### THE RECORDS:
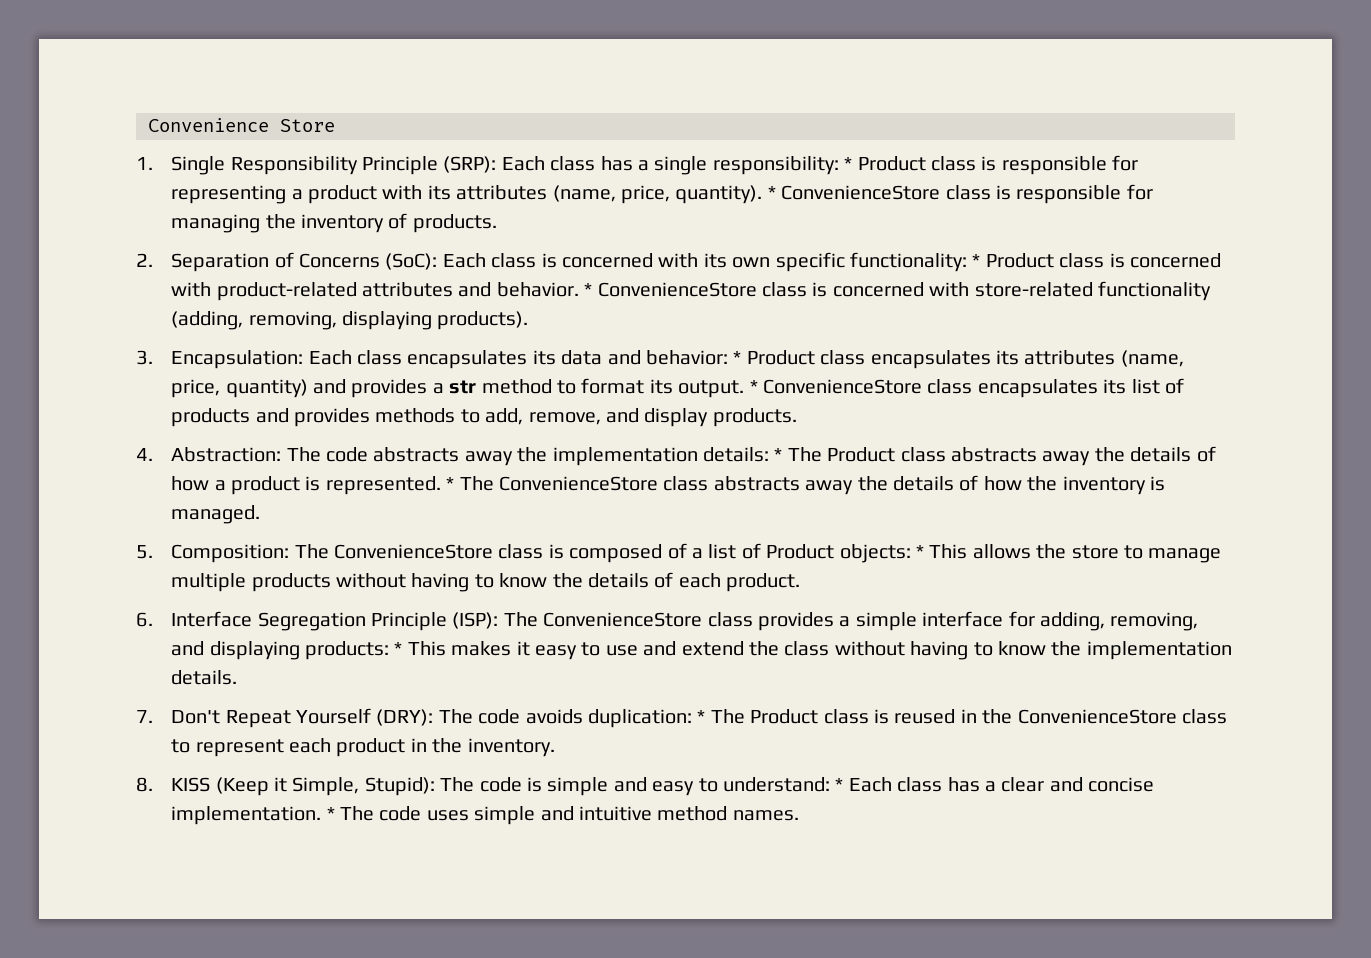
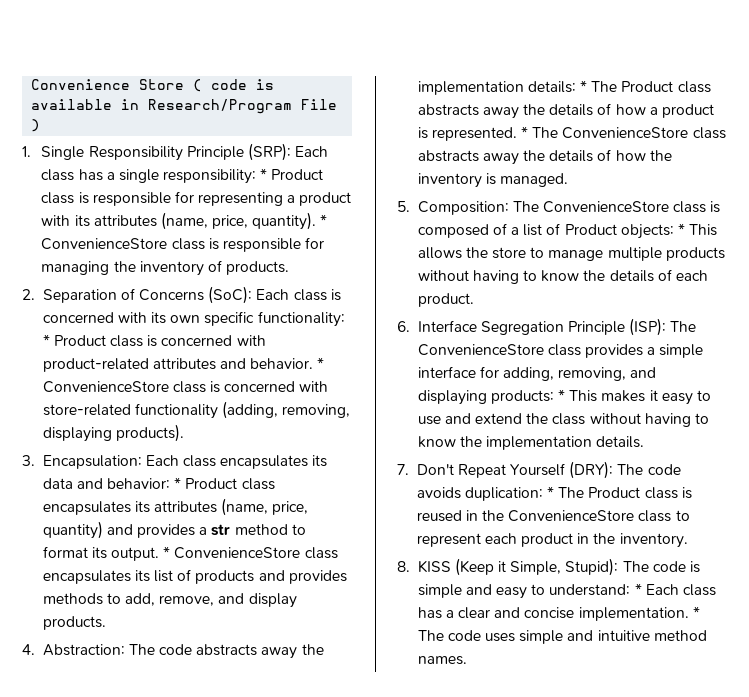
- Convenience Store
+ Convenience Store ( code is available in Research/Program File )

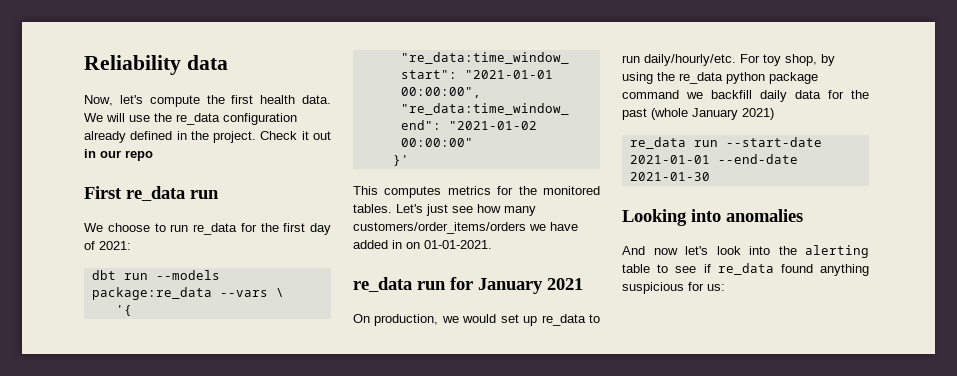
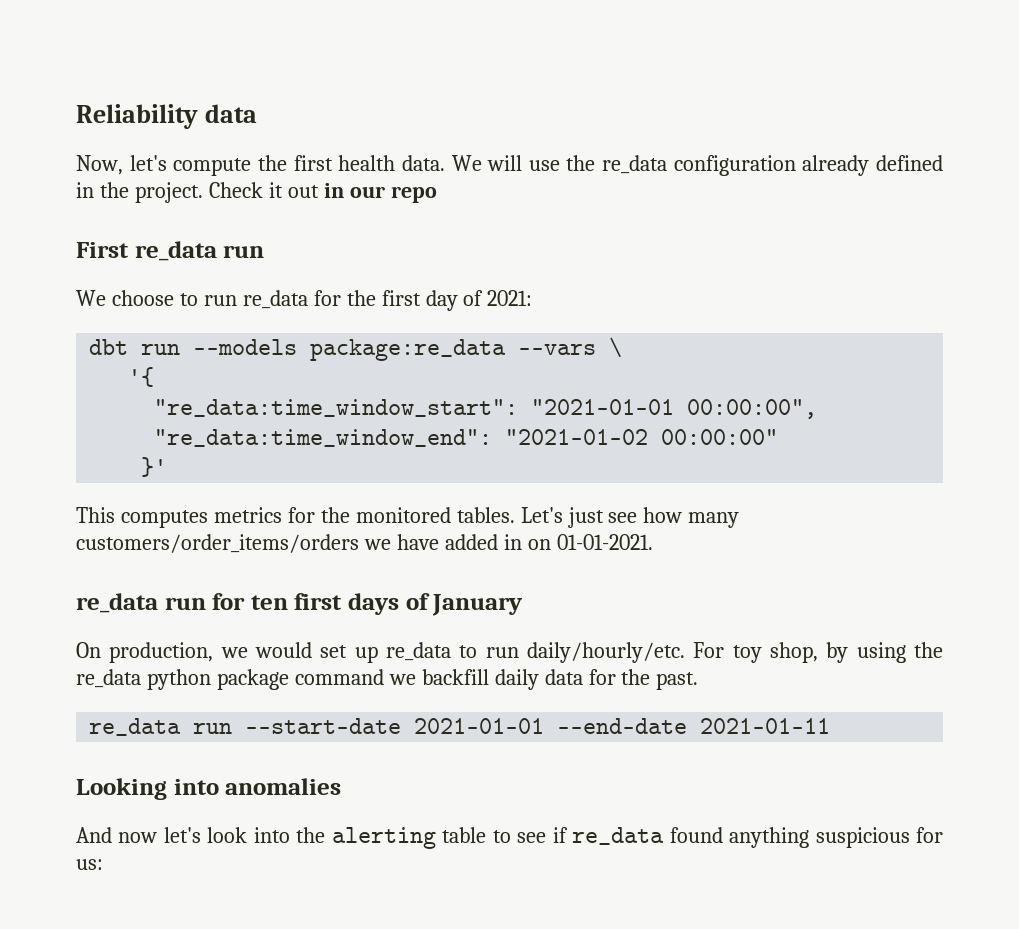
- re_data run for January 2021
+ re_data run for ten first days of January
- For toy shop, by using the re_data python package command we backfill daily data for the past (whole January 2021)
+ For toy shop, by using the re_data python package command we backfill daily data for the past.
- re_data run --start-date 2021-01-01 --end-date 2021-01-30
+ re_data run --start-date 2021-01-01 --end-date 2021-01-11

### PROBLEM:
Please print the lines above word for word, starting at the one with "Research/Program File )" and ending at the one with "for the past.", both included, and without any picture.

### ANSWER SECTION:
+ Convenience Store ( code is available in Research/Program File )

- re_data run for January 2021
+ re_data run for ten first days of January
- For toy shop, by using the re_data python package command we backfill daily data for the past (whole January 2021)
+ For toy shop, by using the re_data python package command we backfill daily data for the past.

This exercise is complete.